Ad abundantiam, anche a voler ritenere dimostrata la destinazione dell'immobile a casa familiare è circostanza pacifica che la convenuta in data 31 ottobre 2023 ha depositato ricorso per la separazione dei coniugi e pertanto sarebbe comunque venuta meno la persistenza di destinazione a casa familiare, per il superiore interesse della famiglia, in assenza di figli. Infatti il coniuge separato per opporsi alla richiesta di rilascio deve dimostrare la pattuizione di un comodato per uso familiare nell'interesse della prole minorenne o maggiorenne non autosufficiente convivente “ il comodatario o il coniuge separato con cui sia convivente la prole minorenne o non autosufficiente che opponga alla richiesta di rilascio l'esistenza di un comodato di casa familiare con scadenza non prefissata ha l'onere di provare anche mediante le inferenze probatorie desumibile da ogni fatto secondario allegato e dimostrato che tale era la pattuizione attributiva del diritto personale di godimento. La prova potrebbe risultare più difficile qualora la concessione sia avvenuta in favore di comodatario non coniugato né prossimo alle nozze dovendosi in tal caso dimostrare che dopo l'insorgere della nuova situazione familiare il comodato sia stato confermato o mantenuto per soddisfare gli accresciuti bisogni connessi all'uso familiare e non solo personale (cfr. Cass. 20448/2014). Rilevato che nel caso di specie in assenza di prole non sussistono diritti da tutelare ne conseguirebbe comunque il venir meno della destinazione dell'immobile a casa familiare ed il conseguente diritto del comodante a richiedere il rilascio dell'immobile. All'esito di quanto sopra esposto in accoglimento della domanda attrice dichiara la cessazione del comodato precario con riferimento all'immobile sito in via Grazia Deledda n.41, alla data del Pt_1
pagina 4 di 5 06/10/2023 (cfr. richiesta di rilascio dell'immobile in atti) e per l'effetto conferma l'ordinanza di rilascio di data 14 marzo 2024 posto che l'immobile è stato liberato in data 12 aprile 2024 e pertanto a seguito della predetta ordinanza.

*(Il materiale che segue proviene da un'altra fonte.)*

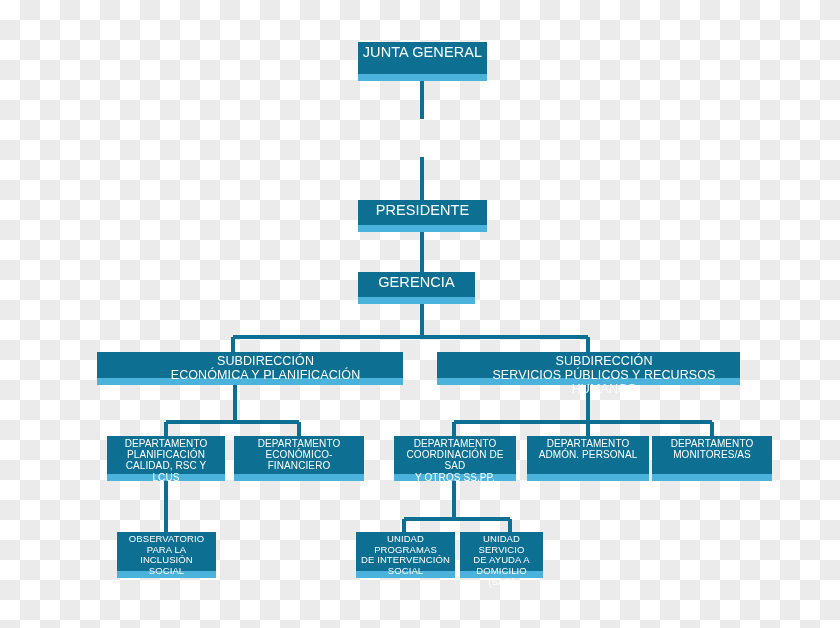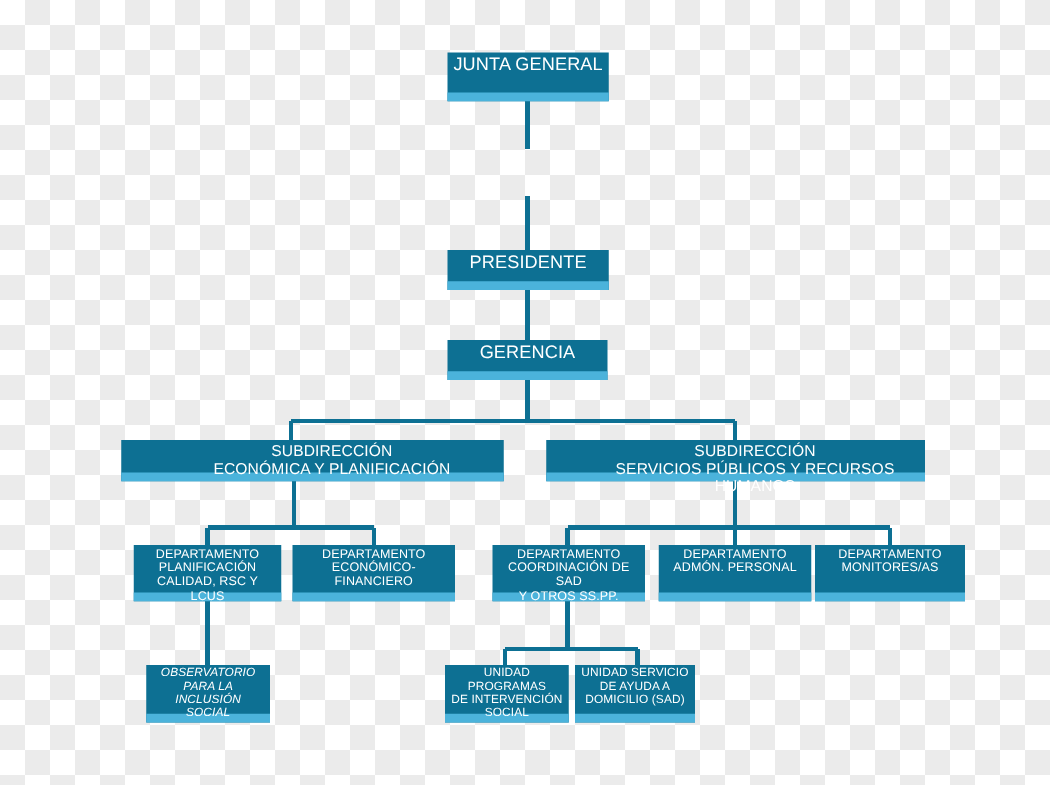--- a/index.html
+++ b/index.html
@@ -113,7 +113,7 @@
     <span class="lbl">PRESIDENTE</span>
   </div>
 
-  <div class="node tier-top" style="left:358px; top:272px; width:128px; height:32px;">
+  <div class="node tier-top" style="left:358px; top:272px; width:117px; height:32px;">
     <span class="lbl">GERENCIA</span>
   </div>
 

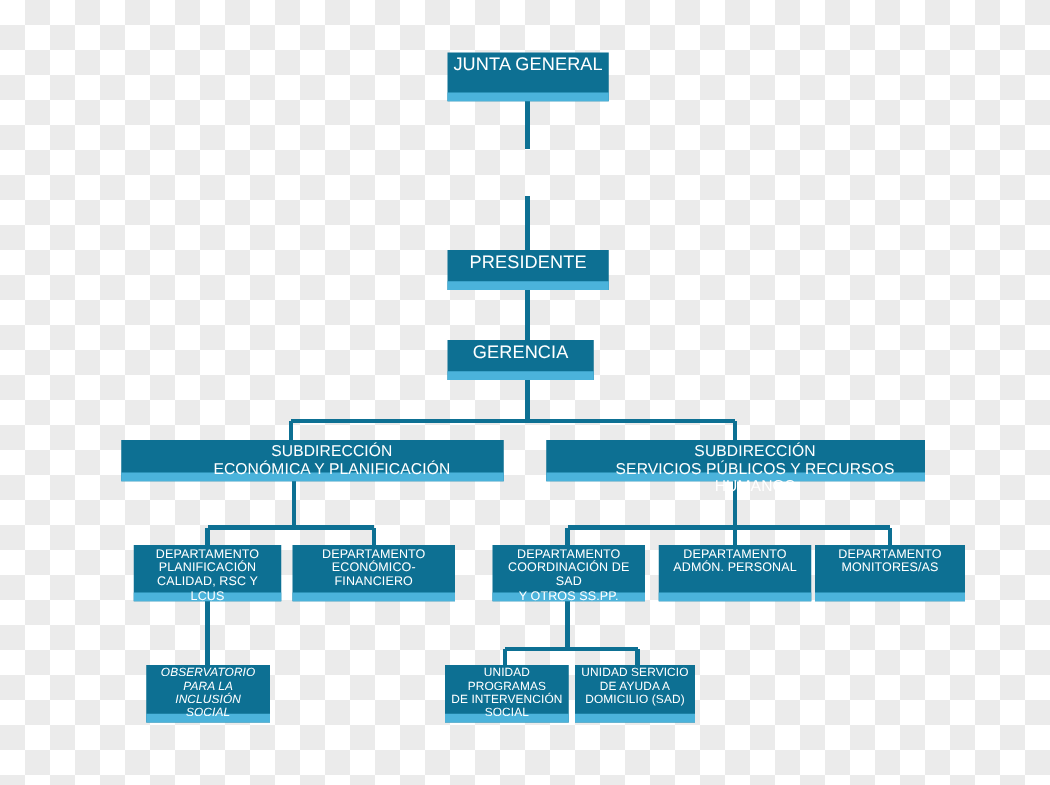--- a/index.html
+++ b/index.html
@@ -154,7 +154,7 @@
 MONITORES/AS</span>
   </div>
 
-  <div class="node tier-unit" style="left:117px; top:532px; width:99px; height:46px;font-style:italic;">
+  <div class="node tier-unit" style="left:117px; top:532px; width:99px; height:46px;">
     <span class="lbl">OBSERVATORIO
 PARA LA INCLUSIÓN
 SOCIAL</span>

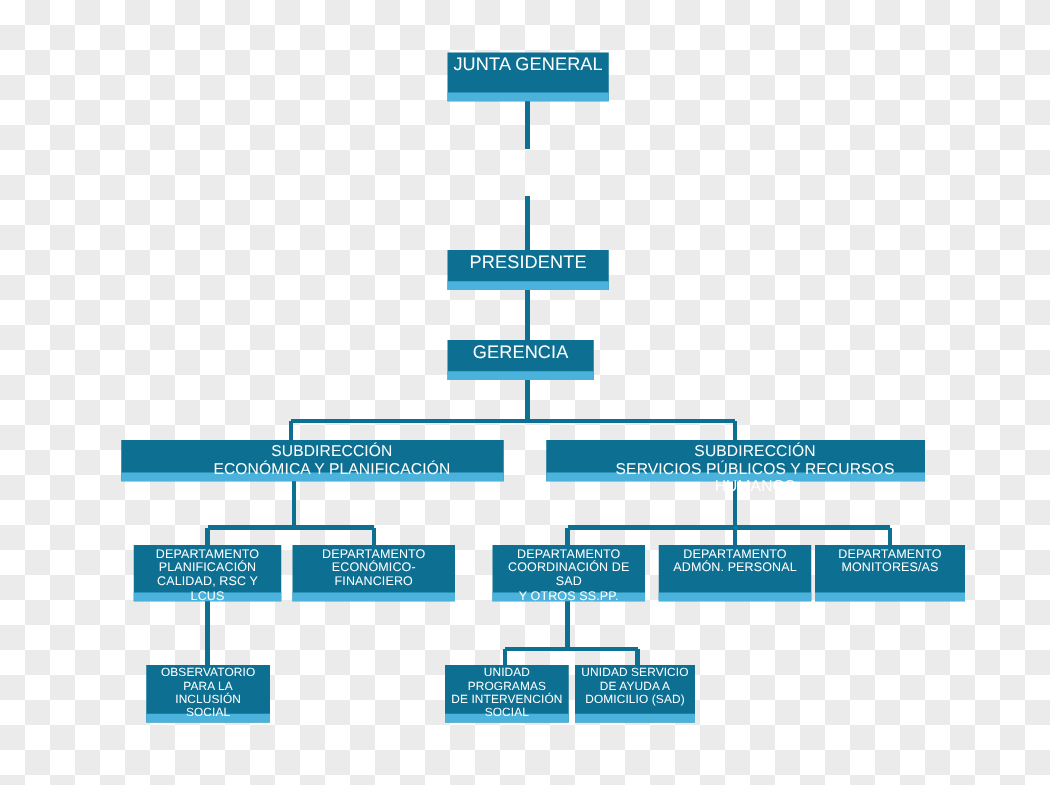--- a/index.html
+++ b/index.html
@@ -166,7 +166,7 @@
 SOCIAL</span>
   </div>
 
-  <div class="node tier-unit" style="left:460px; top:532px; width:96px; height:46px;">
+  <div class="node tier-unit" style="left:460px; top:532px; width:83px; height:46px;">
     <span class="lbl">UNIDAD SERVICIO
 DE AYUDA A
 DOMICILIO (SAD)</span>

Le spese di lite seguono la soccombenza e sono liquidate come da dispositivo.
Ritenuto doversi applicare i minimi tariffari di cui al D.M. n.55/2014 aggiornati dal D.M. 147/2022 tenuto conto dell'attività difensiva concretamente svolta dalle parti e del valore della controversia (cfr. Cass. 968/2022).
P.Q.M.
Il Giudice Onorario, definitivamente pronunciando, ogni contraria istanza, eccezione o deduzione disattesa, così decide:
- dichiara la cessazione del comodato precario con riferimento all'immobile sito in via Grazia Pt_1
Deledda n.41 alla data del 06/10/2023;
- per l'effetto conferma l'ordinanza di rilascio dell'immobile di data 14 marzo 2024;
- rigetta ogni altra domanda;
- dichiara tenuta e condanna la convenuta al pagamento delle spese del giudizio che si liquidano in complessivi Euro 2.540,87 per compensi professionali oltre rimborso forfetario (15%) Iva e Cpa come per legge.